**** Dataset records

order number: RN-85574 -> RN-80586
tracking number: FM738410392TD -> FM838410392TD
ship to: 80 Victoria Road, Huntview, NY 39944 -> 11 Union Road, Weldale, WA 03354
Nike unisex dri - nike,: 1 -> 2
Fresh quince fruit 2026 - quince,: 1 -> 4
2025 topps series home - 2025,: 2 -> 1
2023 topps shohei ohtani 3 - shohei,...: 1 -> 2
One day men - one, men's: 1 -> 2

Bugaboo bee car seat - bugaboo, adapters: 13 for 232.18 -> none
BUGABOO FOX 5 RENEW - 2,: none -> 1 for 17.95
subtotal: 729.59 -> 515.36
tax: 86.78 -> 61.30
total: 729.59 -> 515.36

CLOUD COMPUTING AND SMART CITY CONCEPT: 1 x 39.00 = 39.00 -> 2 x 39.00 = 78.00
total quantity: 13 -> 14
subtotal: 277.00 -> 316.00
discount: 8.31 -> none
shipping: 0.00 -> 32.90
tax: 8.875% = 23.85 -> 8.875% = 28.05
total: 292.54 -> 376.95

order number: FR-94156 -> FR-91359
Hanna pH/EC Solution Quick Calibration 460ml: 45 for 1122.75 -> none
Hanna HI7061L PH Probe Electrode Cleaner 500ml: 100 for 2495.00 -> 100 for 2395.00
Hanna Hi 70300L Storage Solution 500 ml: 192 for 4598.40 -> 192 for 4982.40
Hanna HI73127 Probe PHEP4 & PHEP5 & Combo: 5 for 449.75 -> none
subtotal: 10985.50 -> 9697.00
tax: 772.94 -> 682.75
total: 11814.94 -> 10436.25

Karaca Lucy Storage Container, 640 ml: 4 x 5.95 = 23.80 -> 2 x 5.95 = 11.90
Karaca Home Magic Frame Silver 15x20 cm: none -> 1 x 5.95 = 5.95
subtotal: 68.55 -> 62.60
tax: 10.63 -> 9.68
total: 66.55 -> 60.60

********

* **Aim of the task**:
Only the lines from the one with "Hanna HI73127 Probe" through the last line above should be restated, word for word.

* **Solution for this task**:
Hanna HI73127 Probe PHEP4 & PHEP5 & Combo: 5 for 449.75 -> none
subtotal: 10985.50 -> 9697.00
tax: 772.94 -> 682.75
total: 11814.94 -> 10436.25

Karaca Lucy Storage Container, 640 ml: 4 x 5.95 = 23.80 -> 2 x 5.95 = 11.90
Karaca Home Magic Frame Silver 15x20 cm: none -> 1 x 5.95 = 5.95
subtotal: 68.55 -> 62.60
tax: 10.63 -> 9.68
total: 66.55 -> 60.60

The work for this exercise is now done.